__How to complete this task__:
What is wanted is every line below from the one with "they will comment, and additional info." up to and including the one with "I can personally", retyped exactly, pictures excluded, nothing else.

__Given data__:
○ ○ ○ ○ ○
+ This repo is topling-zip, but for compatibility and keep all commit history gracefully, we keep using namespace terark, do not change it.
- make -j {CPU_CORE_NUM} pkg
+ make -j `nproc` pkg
○ ○ ○ ○ ○
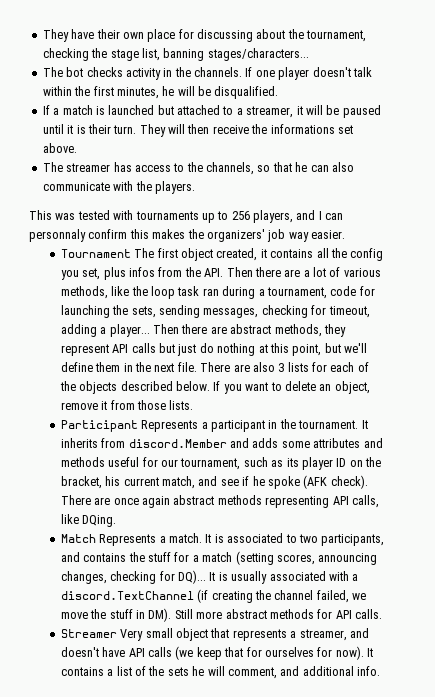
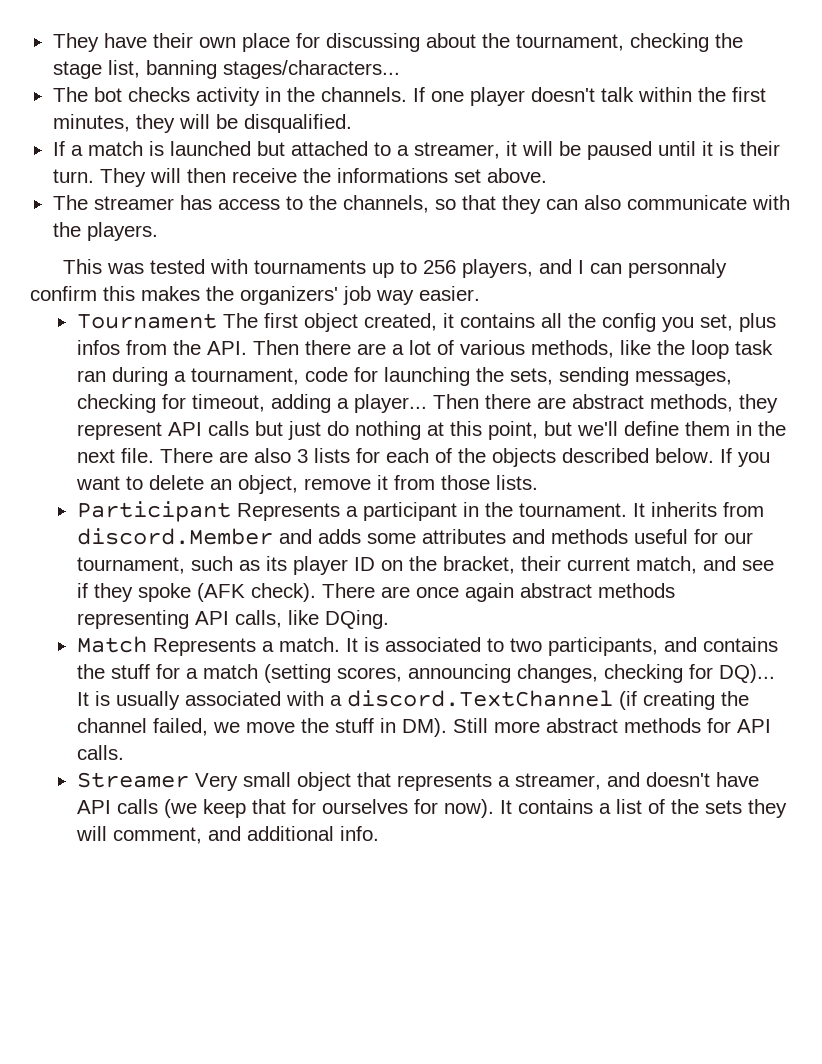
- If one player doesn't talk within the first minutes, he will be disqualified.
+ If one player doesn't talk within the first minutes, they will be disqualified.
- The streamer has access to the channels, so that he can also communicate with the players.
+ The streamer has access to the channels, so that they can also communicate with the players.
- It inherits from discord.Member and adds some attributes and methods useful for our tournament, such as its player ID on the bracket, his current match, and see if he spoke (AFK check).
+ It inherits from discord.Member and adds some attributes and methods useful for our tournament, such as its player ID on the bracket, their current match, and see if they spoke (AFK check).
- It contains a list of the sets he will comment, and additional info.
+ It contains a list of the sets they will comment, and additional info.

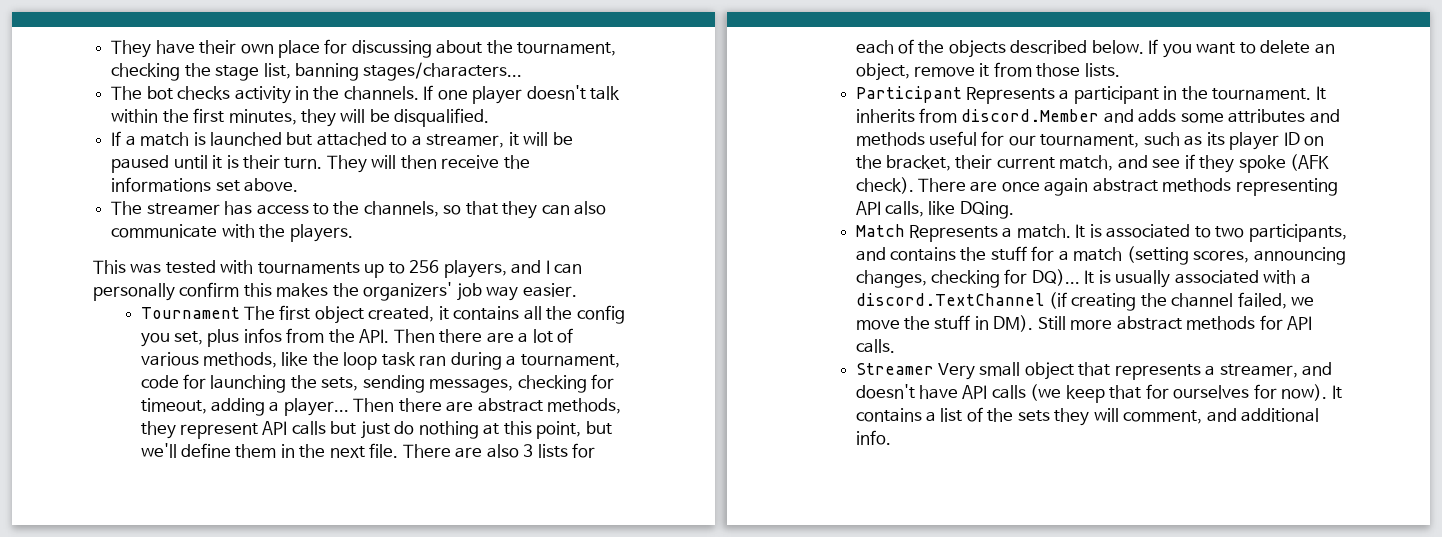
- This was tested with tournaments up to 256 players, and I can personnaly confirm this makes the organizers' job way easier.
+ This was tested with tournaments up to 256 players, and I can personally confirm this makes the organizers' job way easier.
○ ○ ○ ○ ○
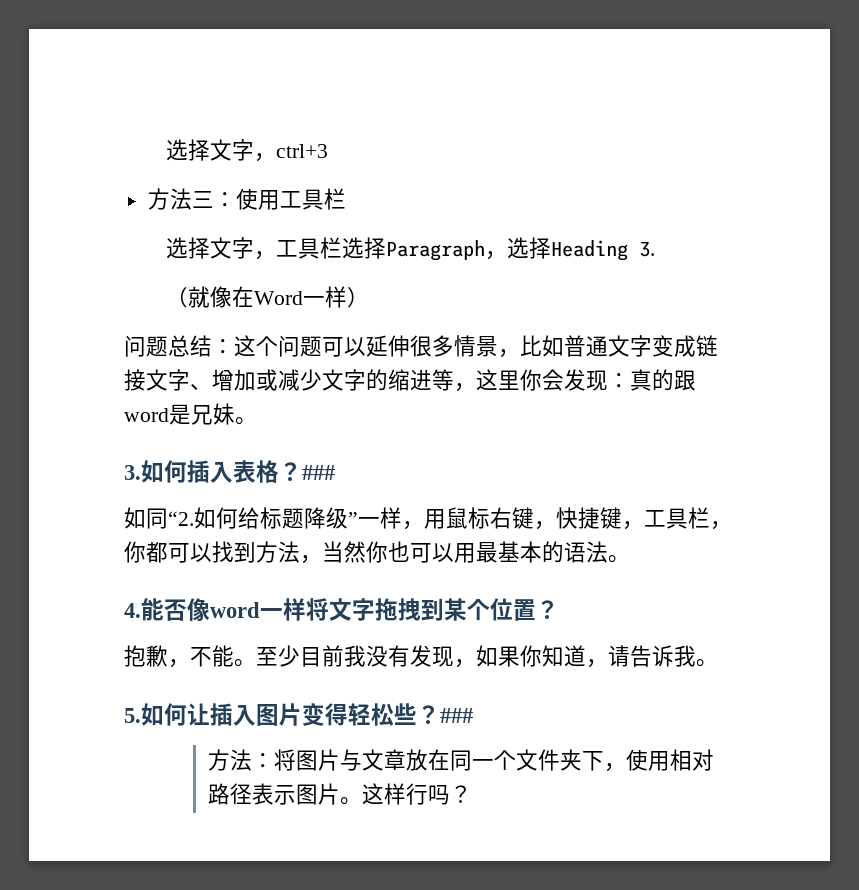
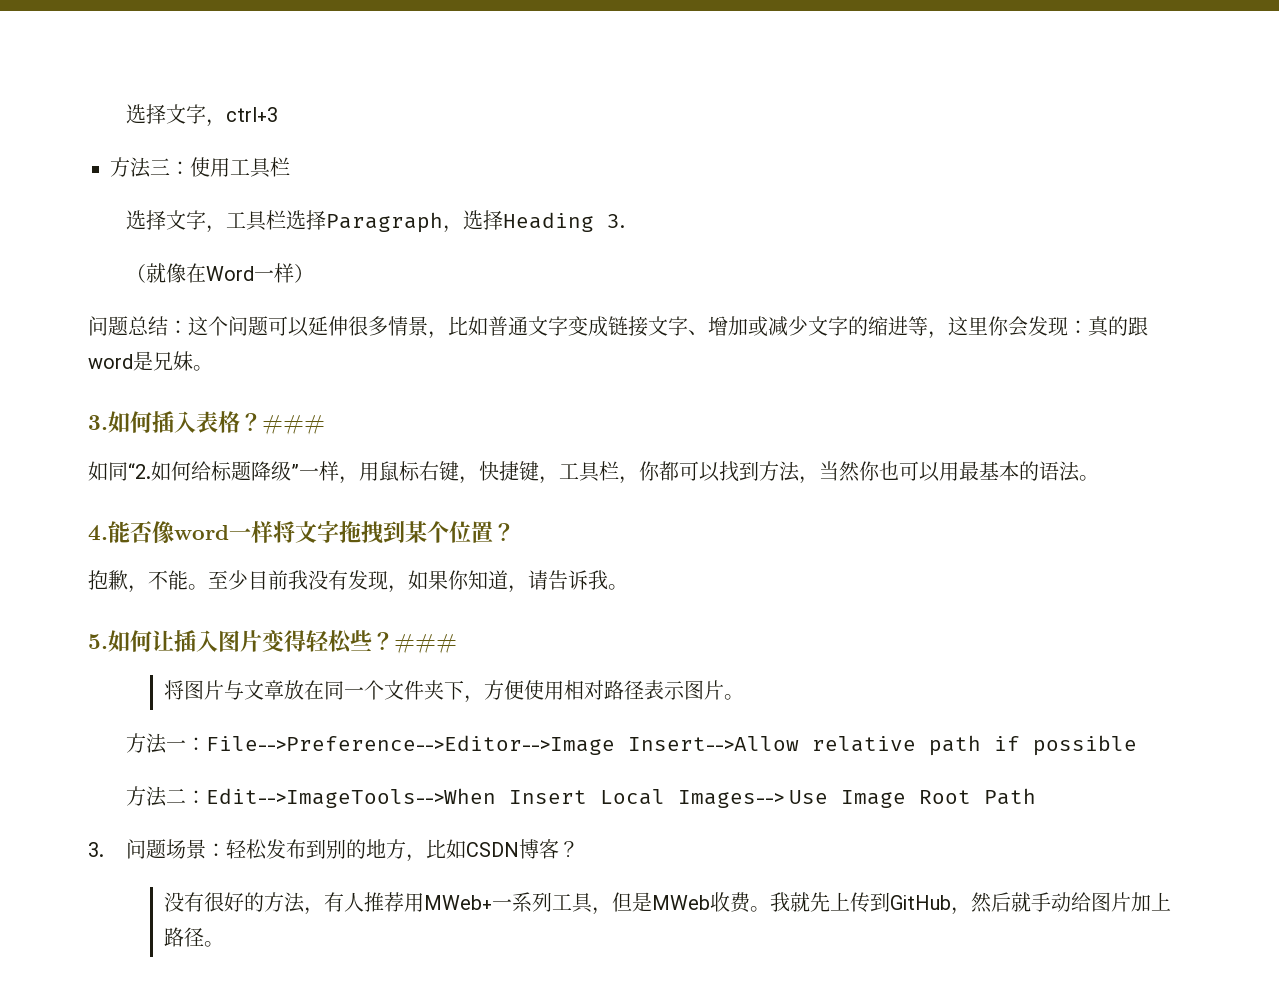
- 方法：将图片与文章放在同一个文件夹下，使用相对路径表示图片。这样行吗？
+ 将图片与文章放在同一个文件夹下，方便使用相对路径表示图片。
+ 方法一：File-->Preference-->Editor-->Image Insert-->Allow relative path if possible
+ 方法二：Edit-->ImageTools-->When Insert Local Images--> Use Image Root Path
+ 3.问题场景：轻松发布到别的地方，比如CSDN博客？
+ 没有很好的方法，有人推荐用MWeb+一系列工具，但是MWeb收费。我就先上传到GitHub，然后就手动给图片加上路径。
○ ○ ○ ○ ○
__Answer to this exercise__:
+ It contains a list of the sets they will comment, and additional info.

- This was tested with tournaments up to 256 players, and I can personnaly confirm this makes the organizers' job way easier.
+ This was tested with tournaments up to 256 players, and I can personally confirm this makes the organizers' job way easier.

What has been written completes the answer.